Before-and-after page screenshots
☆ ☆ ☆ ☆

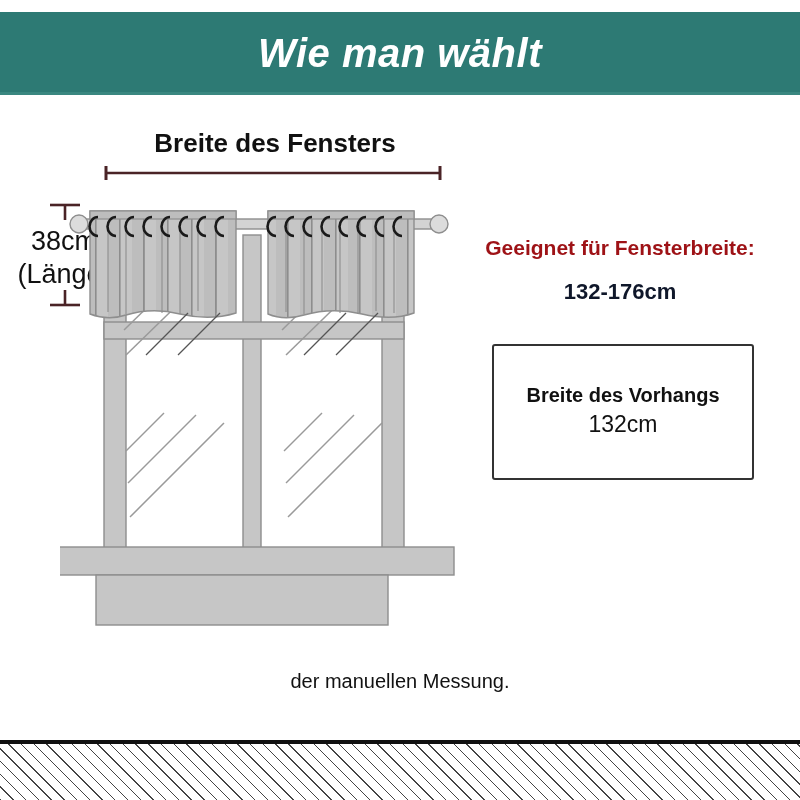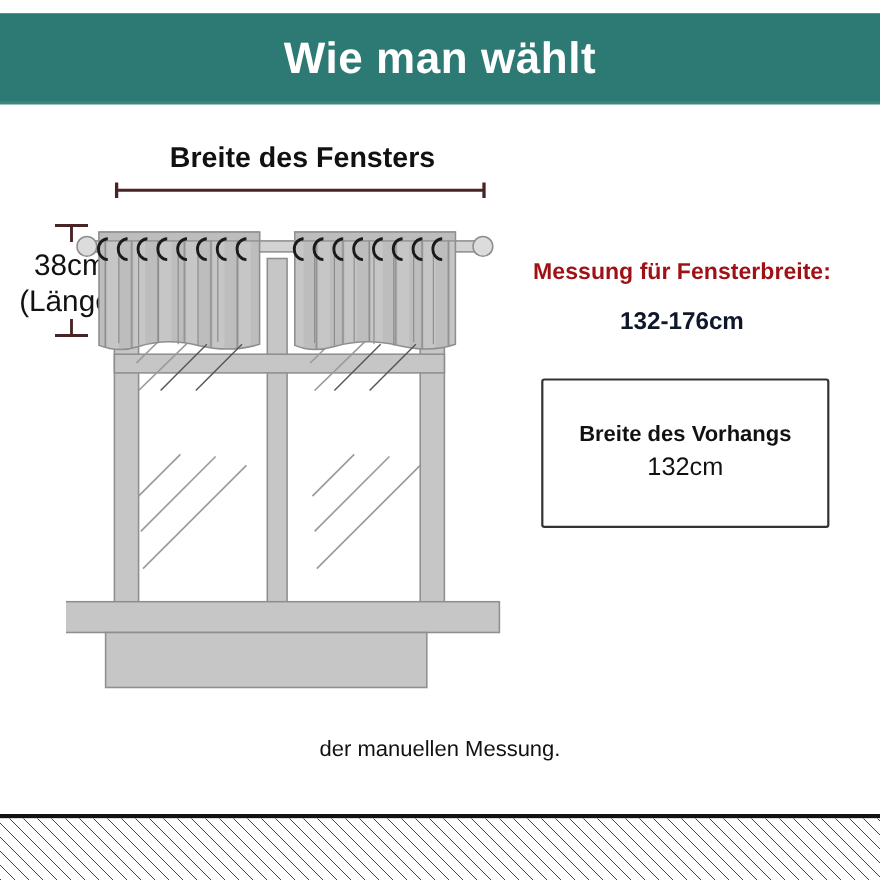"Wie man wählt" #header-banner { font-style: none -> italic }
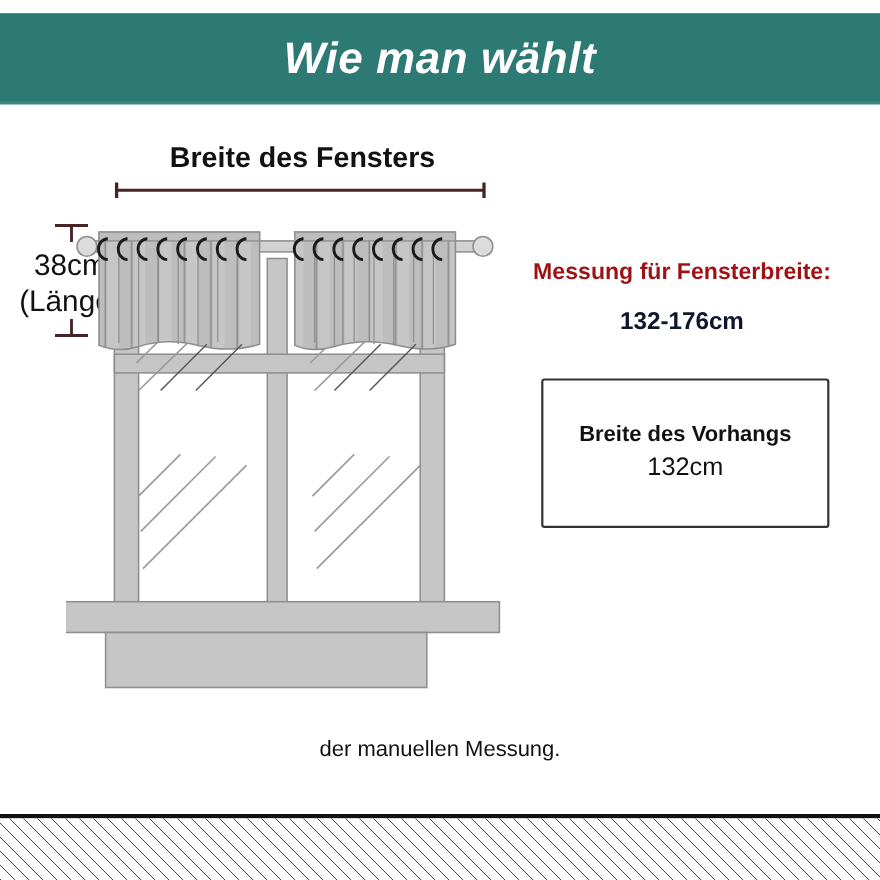"Messung für Fensterbreite:" div { text: Messung -> Geeignet }
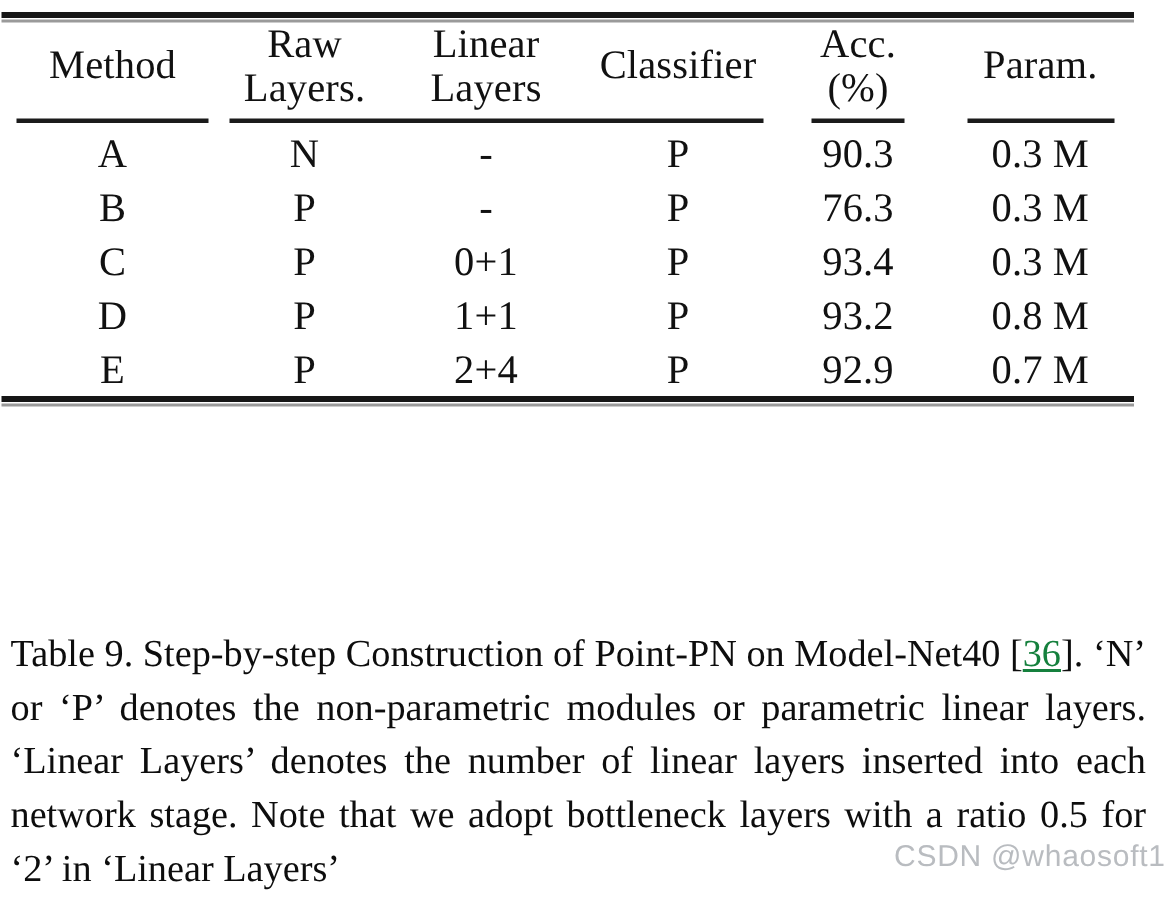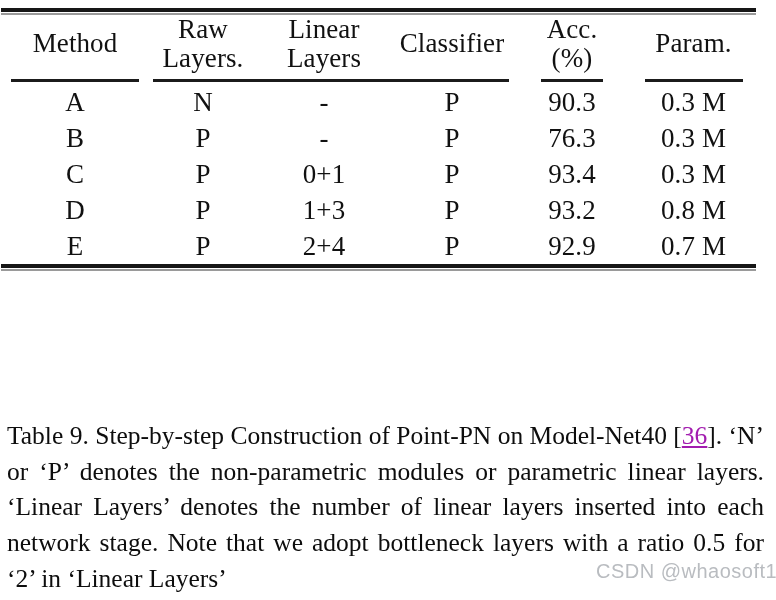"1+3" td { text: 1+3 -> 1+1 }
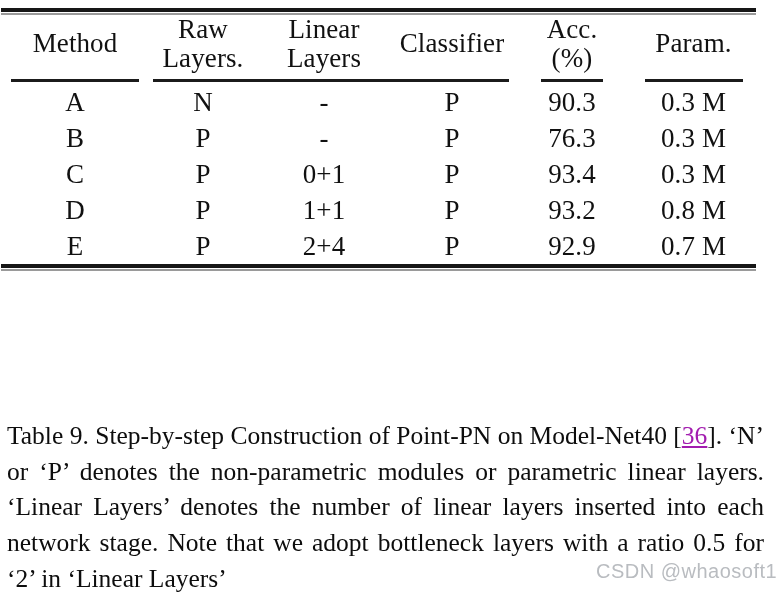"36" .cite { color: #a21caf -> #15803d }
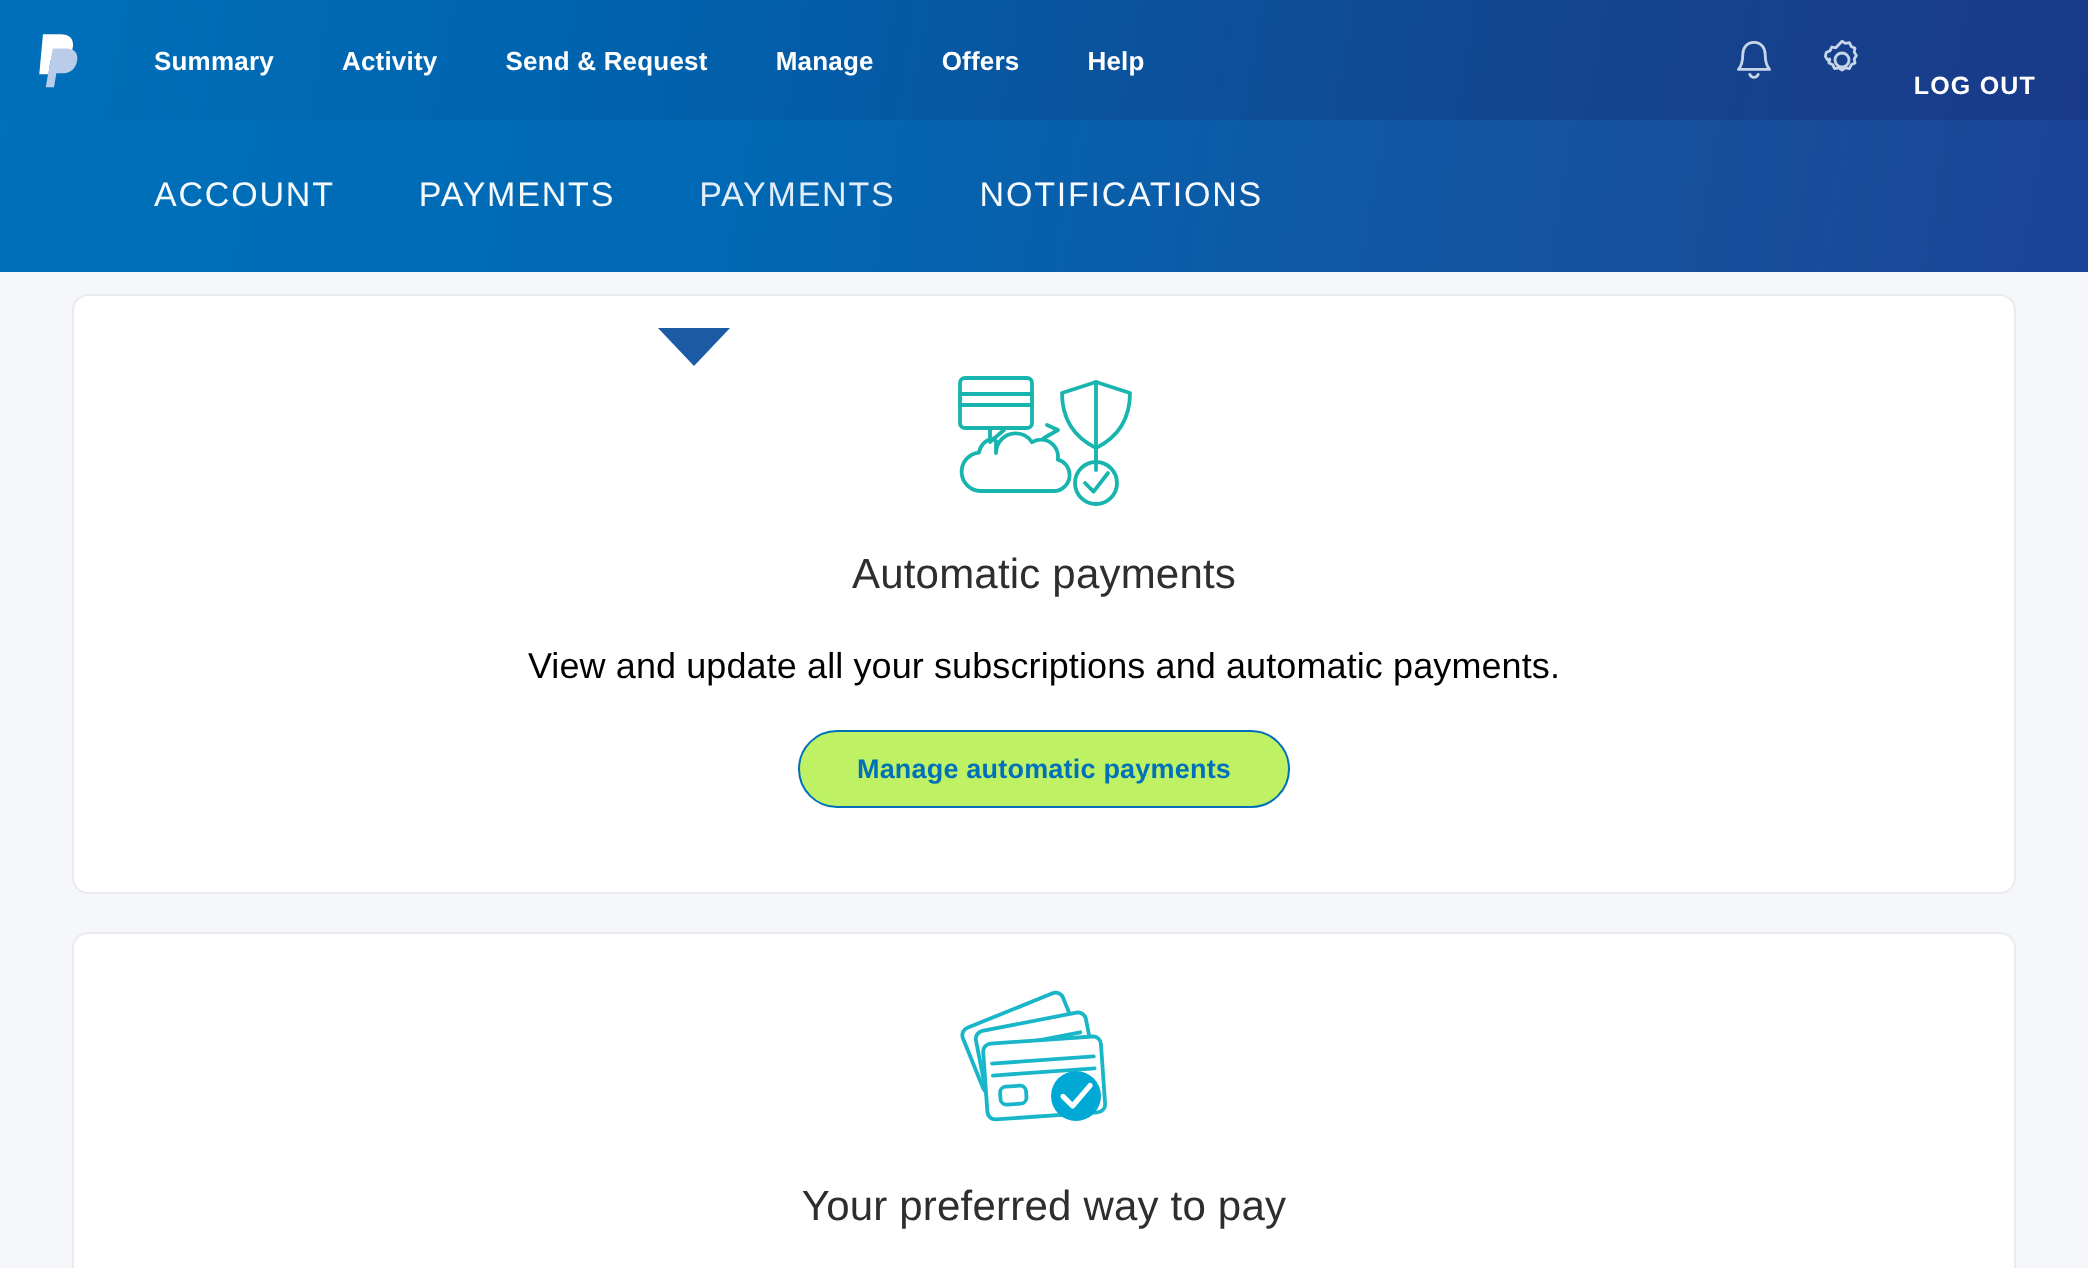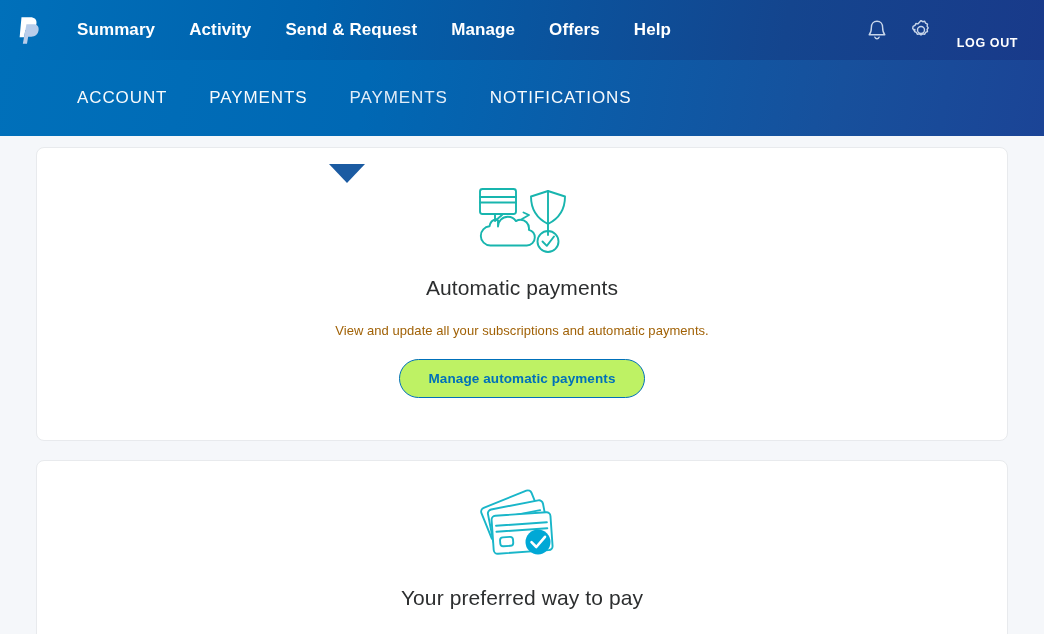"Summary" .topnav-link { font-size: 17px -> 13px }
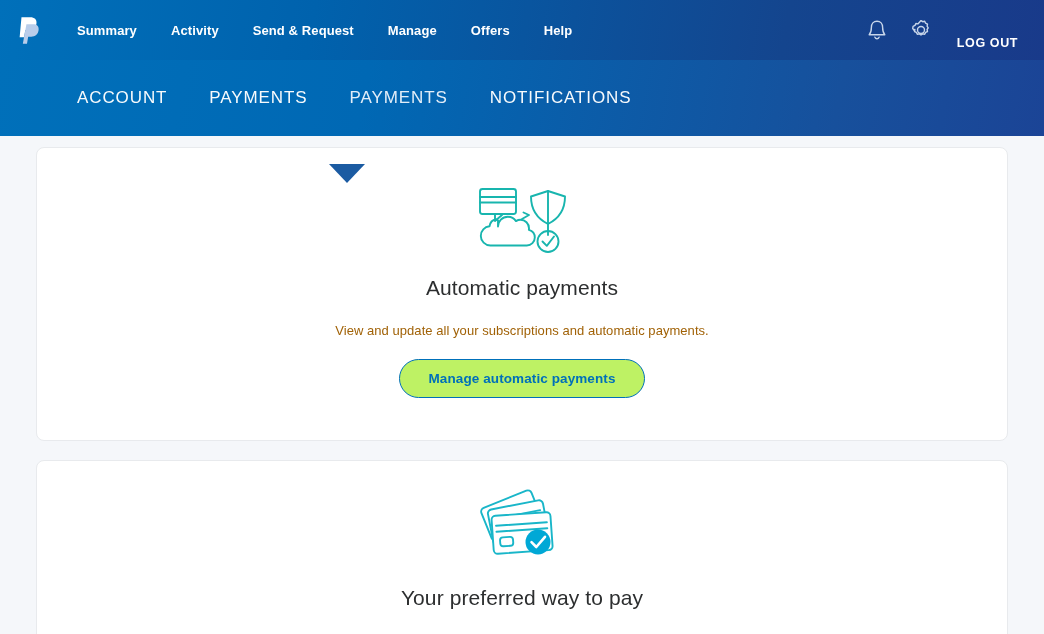"View and update all your" .card-desc { color: #a16207 -> #000000; font-size: 13px -> 18px }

☆ ☆ ☆ ☆

* _Task directions_:
Please transcribe every record above exactly as written, leaving out the pictures.

* _Written answer_:
"Wie man wählt" #header-banner { font-style: none -> italic }
"Messung für Fensterbreite:" div { text: Messung -> Geeignet }
"1+3" td { text: 1+3 -> 1+1 }
"36" .cite { color: #a21caf -> #15803d }
"Summary" .topnav-link { font-size: 17px -> 13px }
"View and update all your" .card-desc { color: #a16207 -> #000000; font-size: 13px -> 18px }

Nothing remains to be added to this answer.